Sihanoukville has lots too offer too. There’s plenty of 24 hour bars so nightlife here can and does last too well past sunset. There’s lots of beachside bars and budget food places and bbq’s. If you arrive at full moon time then there’s often parties on the beach if not quite on the scale of Koh Phangan. The most lively backpacker scene is around Serendipity Beach.
Khmer is the official language and script of Cambodia. Anyone working in the tourist sector will speak enough English so you don’t have to know Khmer but if heading off into the wilderness it’s very useful to learn some basics.
hello- johm riab sua
goodbye- lia suhn hao-y
yes-baat (if you’re a dude) jaa (if you’re a girl)
thank you-aw kohn
when does the bus leave?-laan ch’nual jein maong pohnmaan?
bus station- kuhnlaing laan ch’nual
how much is that?- nih th’lay pohnmaan?
too much- th’lay pek!
1 muy 2 pii 3 bei 4 buan 5 bram 6 bram muy 7 bram pii 8 bram bei 9 bram buan 10 dawp 11 dawp muy 12 dawp pii
Typical Backpacker Budget
Roughly $20 a day or less will get you a basic room and couple of decent meals a day with enough left over for several drinks in the bar and a couple of joints if you so fancy. Most activities and tourist attractions are cheap and you can travel practically the length of the country for under $5. The main towns are all small enough to get by on foot, but it won’t break the bank to take a tuk-tuk every now and then.

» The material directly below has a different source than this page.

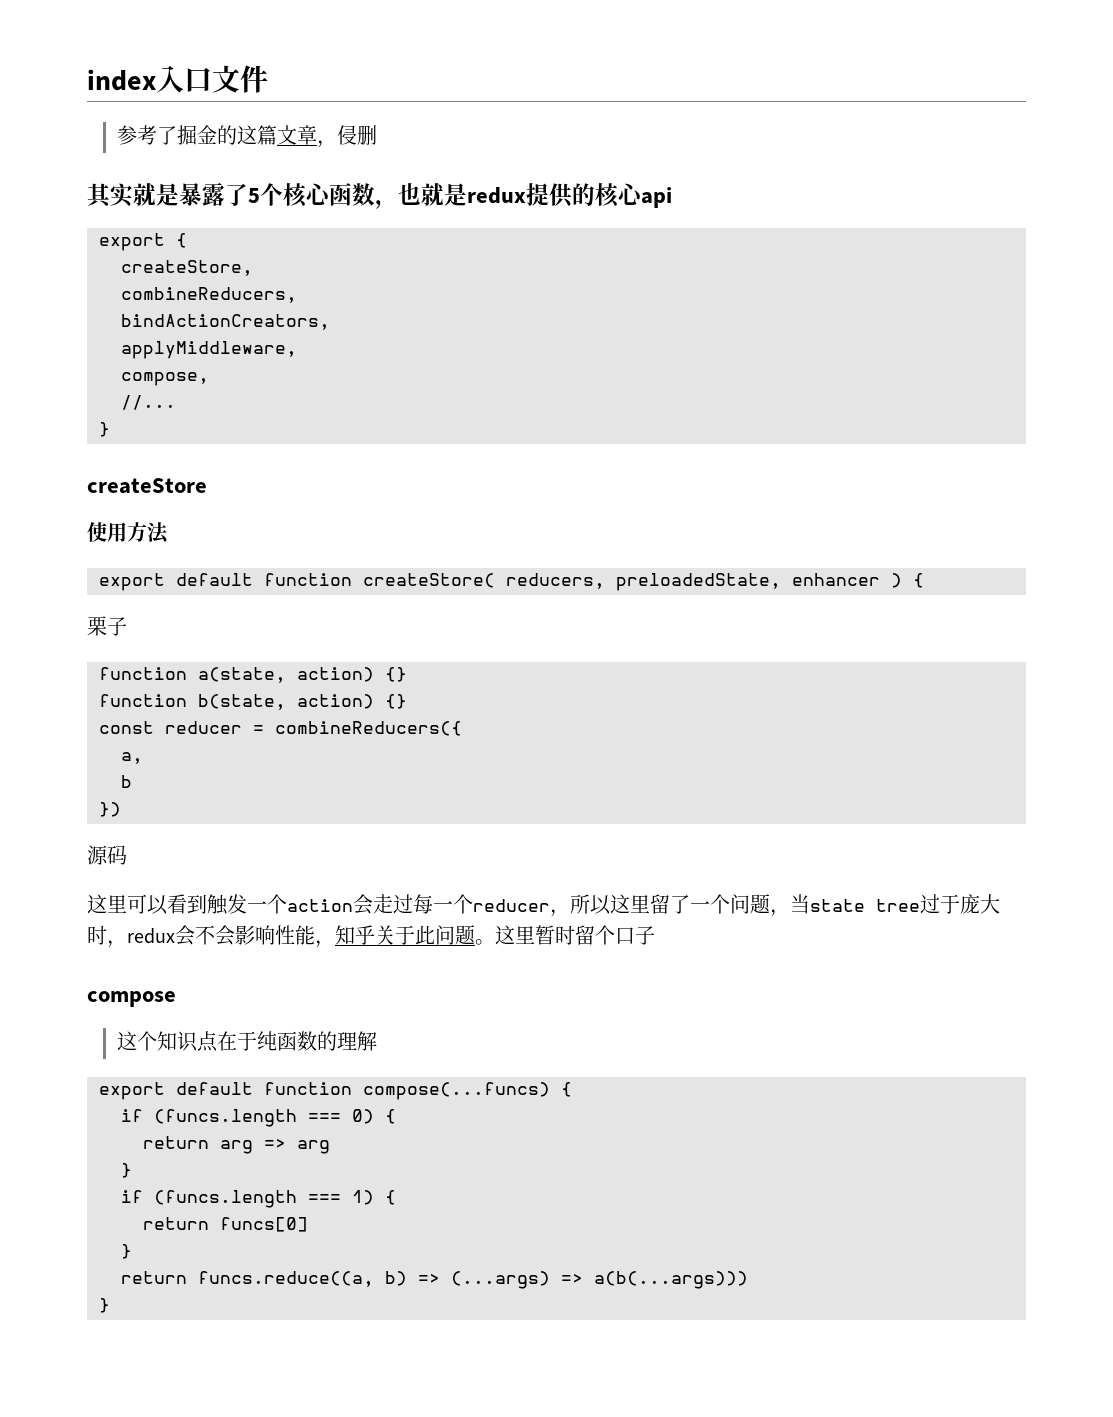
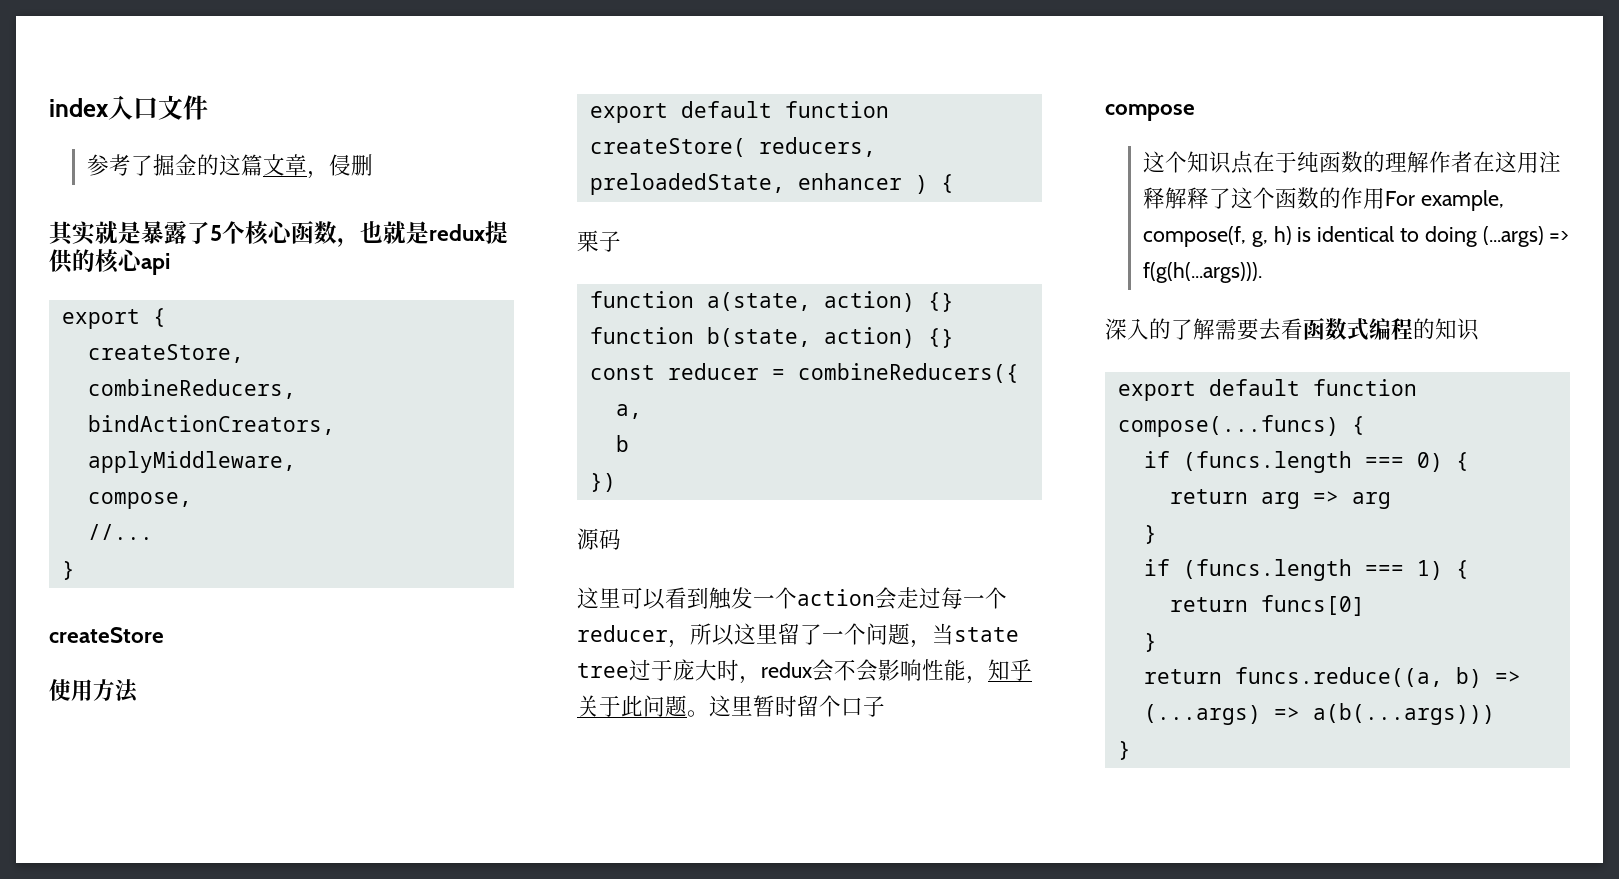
(377, 1041) none -> [1429,151,1562,173] [1143,187,1504,211] [1143,226,1570,247] [1143,262,1263,283] [1105,318,1479,341] 作者在这用注释解释了这个函数的作用For example, compose(f, g, h) is identical to doing (...args) => f(g(h(...args))). // 深入的了解需要去看函数式编程的知识

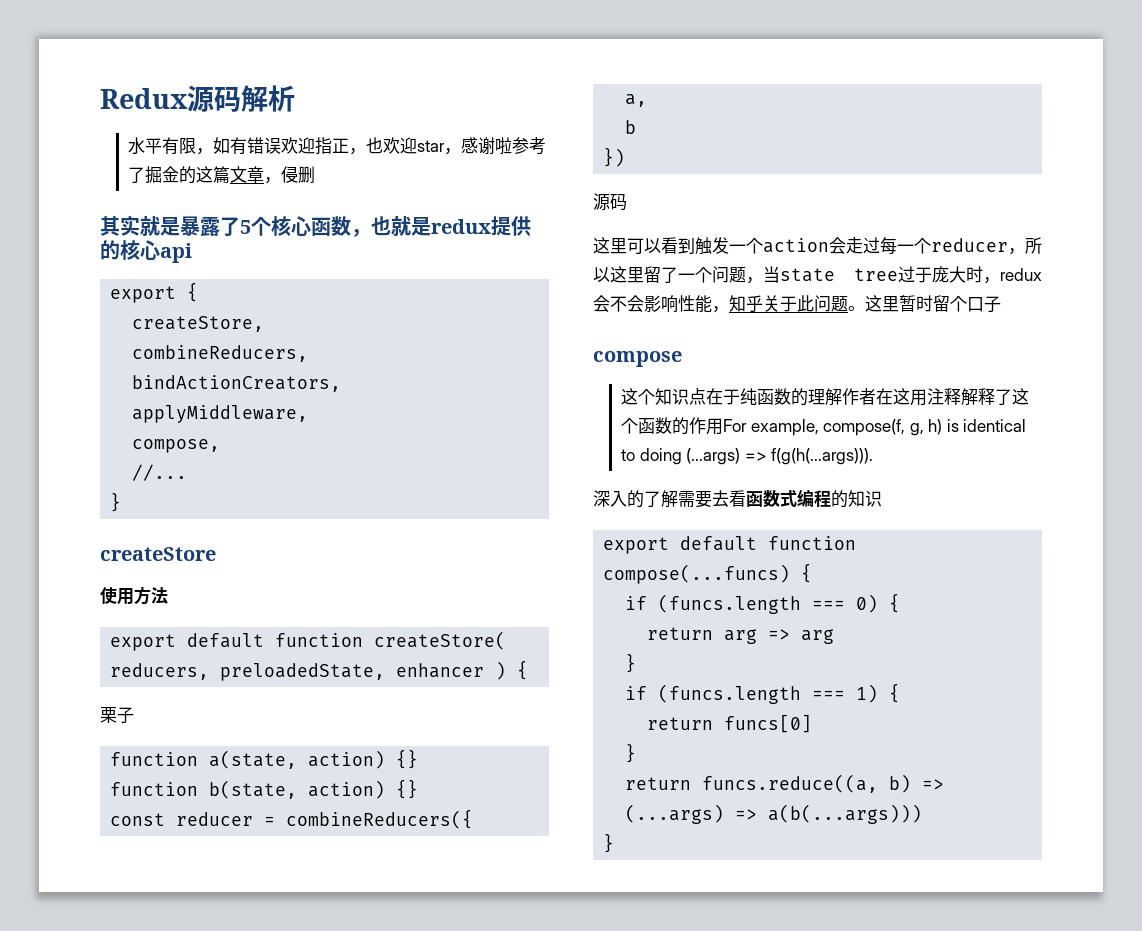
[49,95,208,120] index入口文件 // -> [100,85,295,112] [127,137,512,155] Redux源码解析 // 水平有限，如有错误欢迎指正，也欢迎star，感谢啦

The temples of Angkor Wat is the only exception to the general cheapness with entry fees of $20 as it is the only site in Cambodia which attracts large numbers of international tourists.
Budget room in Phnom Penh $3/night
Budget room in Siem Reap $4/night
Draught glass of Angkor Beer 2000 Riel
Jug of Angkor Beer $1.50 (6000 Riel)
Joint in a bar $1
Ounce of weed (bought in guesthouse or on street) $10
6 hour bus journey $4
A meal in a cheap restaurant $3
A moto ride in town 2000 Riel
A moto ride at night $1
AUGUST 2015 UPDATE
Recent traveller reports suggest inflation has hit and although Cambodia is still very cheap to travel in, the prices featured in this guide may have increased. For the latest check out our article on the cost of travel in Cambodia, which is newer and will be updated more regularly.
This article was published in May 2011.